When you submit a form, Spring MVC updates this existing person only with the submitted information.
So in case 1, if you submit email 1, 2, 3 and 4, Spring MVC will add 4 emails to the empty person. No problem for you in this case.
But in case 2 (for example when you edit an existing person in session), if you submit email 1 and 2, but person has already 4 emails, then Spring MVC will just replace email 1 and 2. Email 3 and 4 still exist.
A possible solution
Probably not the best one, but it should work.
Add a remove boolean to the Email class :
...
public class Email {
...
private boolean remove; // Set this flag to true to indicate that
// you want to remove the person.
...
}
In the save method of your controller, remove the emails that have remove set to true.

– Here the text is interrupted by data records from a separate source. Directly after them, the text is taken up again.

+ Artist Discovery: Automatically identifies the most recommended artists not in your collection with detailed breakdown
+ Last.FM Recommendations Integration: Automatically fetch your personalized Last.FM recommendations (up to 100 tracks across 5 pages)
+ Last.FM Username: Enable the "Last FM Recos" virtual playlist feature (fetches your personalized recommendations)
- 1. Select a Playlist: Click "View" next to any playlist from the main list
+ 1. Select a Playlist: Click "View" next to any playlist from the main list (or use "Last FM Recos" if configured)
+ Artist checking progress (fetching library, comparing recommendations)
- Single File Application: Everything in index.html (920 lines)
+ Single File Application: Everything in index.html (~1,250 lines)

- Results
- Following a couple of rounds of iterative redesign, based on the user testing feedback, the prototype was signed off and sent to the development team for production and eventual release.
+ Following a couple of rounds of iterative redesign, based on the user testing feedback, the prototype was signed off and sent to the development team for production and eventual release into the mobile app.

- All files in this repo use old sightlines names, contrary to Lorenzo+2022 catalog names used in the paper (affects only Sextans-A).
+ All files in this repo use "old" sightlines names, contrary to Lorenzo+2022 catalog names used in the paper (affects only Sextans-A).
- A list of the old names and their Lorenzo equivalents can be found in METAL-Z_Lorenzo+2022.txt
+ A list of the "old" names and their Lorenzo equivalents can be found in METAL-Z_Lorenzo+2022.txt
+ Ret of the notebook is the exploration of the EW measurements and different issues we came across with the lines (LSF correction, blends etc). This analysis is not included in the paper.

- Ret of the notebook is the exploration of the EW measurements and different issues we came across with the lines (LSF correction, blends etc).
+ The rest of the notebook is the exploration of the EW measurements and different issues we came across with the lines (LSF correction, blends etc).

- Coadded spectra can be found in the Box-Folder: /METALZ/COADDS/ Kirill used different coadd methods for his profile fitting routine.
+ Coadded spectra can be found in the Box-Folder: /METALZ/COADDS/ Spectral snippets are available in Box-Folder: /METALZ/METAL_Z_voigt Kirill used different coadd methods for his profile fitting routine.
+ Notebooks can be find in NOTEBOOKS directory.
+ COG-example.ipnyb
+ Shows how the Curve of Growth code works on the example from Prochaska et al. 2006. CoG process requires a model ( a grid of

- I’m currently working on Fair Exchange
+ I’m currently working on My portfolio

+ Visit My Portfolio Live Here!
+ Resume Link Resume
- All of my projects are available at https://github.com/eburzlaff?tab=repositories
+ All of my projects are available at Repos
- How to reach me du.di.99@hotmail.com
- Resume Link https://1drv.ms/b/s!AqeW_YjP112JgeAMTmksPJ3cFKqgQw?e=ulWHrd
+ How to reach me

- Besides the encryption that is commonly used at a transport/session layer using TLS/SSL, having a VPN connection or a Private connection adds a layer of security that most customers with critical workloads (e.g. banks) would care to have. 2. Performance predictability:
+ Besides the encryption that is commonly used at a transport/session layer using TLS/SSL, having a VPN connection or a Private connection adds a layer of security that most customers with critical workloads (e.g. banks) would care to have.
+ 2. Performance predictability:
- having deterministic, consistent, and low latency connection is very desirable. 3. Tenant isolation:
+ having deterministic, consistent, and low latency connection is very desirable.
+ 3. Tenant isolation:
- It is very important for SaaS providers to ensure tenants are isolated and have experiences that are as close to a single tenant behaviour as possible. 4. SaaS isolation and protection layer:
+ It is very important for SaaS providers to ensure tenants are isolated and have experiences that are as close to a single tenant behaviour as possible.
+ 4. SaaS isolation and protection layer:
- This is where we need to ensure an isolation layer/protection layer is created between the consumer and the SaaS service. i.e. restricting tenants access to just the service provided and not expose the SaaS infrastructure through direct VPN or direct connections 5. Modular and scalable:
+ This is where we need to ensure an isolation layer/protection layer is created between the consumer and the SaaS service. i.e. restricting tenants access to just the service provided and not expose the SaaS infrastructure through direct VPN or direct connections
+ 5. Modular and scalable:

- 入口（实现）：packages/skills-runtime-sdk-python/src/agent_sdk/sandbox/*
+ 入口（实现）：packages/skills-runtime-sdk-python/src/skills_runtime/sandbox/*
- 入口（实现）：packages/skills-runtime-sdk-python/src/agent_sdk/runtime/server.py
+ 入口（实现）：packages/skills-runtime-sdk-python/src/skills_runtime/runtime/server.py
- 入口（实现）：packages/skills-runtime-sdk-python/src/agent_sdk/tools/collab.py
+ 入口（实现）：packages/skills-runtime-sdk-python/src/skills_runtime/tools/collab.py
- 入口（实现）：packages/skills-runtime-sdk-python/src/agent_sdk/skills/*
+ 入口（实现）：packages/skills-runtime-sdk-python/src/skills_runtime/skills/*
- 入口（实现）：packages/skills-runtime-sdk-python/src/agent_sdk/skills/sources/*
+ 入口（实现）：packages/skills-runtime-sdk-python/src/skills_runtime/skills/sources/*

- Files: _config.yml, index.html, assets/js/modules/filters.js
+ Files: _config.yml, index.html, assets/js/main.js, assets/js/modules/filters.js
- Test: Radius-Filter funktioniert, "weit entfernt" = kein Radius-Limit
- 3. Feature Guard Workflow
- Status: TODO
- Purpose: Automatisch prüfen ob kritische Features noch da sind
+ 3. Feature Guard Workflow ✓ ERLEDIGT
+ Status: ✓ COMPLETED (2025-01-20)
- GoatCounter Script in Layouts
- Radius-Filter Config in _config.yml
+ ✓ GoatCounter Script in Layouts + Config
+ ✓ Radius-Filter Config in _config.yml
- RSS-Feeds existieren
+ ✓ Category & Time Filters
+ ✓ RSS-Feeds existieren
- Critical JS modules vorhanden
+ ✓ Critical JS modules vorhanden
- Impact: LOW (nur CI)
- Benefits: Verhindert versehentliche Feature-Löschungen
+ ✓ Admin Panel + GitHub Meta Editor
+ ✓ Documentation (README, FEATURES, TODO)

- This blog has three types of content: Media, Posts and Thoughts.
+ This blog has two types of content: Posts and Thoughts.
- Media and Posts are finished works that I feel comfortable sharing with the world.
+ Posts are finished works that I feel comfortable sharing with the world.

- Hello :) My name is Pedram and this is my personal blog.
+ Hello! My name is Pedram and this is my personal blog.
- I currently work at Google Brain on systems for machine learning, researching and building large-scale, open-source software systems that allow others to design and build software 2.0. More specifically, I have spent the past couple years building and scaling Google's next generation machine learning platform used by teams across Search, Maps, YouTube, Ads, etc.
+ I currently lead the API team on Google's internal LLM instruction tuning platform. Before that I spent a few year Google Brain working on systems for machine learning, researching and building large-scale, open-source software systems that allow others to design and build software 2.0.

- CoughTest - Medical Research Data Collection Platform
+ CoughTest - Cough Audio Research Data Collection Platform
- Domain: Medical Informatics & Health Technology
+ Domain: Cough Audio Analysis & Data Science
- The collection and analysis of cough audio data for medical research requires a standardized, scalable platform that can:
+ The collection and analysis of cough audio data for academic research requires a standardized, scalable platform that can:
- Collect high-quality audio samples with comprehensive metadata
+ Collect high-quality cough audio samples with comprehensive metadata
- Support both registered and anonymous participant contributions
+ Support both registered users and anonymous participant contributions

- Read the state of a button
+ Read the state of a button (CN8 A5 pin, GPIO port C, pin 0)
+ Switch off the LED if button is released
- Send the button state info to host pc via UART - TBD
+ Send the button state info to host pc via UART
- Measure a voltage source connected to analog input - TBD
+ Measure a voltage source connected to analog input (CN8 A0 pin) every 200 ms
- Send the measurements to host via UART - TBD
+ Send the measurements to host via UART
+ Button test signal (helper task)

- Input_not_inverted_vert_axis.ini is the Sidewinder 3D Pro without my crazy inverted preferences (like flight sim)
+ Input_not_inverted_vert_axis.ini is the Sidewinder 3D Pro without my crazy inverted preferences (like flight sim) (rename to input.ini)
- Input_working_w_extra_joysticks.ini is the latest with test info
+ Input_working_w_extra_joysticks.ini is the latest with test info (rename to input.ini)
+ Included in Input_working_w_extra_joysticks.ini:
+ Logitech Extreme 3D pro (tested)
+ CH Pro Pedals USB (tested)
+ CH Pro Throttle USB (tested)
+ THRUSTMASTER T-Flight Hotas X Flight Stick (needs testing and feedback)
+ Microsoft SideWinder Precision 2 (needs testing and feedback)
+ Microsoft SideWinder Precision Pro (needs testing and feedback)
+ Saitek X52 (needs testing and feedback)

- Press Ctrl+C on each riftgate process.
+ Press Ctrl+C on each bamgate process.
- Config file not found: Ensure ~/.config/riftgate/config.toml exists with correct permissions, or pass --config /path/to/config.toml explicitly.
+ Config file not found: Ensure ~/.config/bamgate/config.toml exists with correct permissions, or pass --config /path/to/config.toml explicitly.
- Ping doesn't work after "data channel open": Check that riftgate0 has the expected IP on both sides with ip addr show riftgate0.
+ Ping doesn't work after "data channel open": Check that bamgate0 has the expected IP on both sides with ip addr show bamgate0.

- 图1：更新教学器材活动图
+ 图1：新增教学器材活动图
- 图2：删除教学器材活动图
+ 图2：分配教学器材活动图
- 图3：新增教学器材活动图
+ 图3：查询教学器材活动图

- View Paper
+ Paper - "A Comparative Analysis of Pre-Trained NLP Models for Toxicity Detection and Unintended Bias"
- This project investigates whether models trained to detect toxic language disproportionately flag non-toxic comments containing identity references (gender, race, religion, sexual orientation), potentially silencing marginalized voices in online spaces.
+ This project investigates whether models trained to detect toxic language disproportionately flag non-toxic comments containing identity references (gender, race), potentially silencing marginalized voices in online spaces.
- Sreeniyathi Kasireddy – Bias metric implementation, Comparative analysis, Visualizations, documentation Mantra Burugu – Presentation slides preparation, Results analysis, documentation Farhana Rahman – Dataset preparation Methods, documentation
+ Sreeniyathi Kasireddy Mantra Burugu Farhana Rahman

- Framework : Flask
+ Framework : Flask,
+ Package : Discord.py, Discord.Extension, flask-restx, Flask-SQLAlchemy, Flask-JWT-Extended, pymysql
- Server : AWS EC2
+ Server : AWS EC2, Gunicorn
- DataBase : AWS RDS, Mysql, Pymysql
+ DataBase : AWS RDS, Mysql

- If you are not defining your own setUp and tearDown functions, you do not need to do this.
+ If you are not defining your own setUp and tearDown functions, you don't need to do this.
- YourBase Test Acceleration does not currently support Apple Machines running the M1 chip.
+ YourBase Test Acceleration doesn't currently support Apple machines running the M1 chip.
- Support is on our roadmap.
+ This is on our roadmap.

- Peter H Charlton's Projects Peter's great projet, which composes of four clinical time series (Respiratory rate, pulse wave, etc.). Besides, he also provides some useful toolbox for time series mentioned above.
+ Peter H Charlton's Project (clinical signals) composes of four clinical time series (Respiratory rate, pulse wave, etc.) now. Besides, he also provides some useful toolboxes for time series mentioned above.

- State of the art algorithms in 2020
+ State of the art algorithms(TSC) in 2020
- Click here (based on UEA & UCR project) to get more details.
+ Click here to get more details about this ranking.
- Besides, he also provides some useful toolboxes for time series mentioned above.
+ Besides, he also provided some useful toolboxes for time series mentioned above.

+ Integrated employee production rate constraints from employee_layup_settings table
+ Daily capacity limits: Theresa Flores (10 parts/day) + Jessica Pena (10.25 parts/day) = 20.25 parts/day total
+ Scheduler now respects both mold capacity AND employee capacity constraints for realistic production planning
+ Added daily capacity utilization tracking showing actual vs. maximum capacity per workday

Finally, in your JSP, add this hidden field :
<form:hidden path="emails[${status.index}].remove" />
And tell your Javascript to set the input value to true when the user clicks to delete the email.
Alternate solution to Jerome Dalbert one
Jerome's solution should work (thanks again for clear answer and solution), but I didn't want to modify business model.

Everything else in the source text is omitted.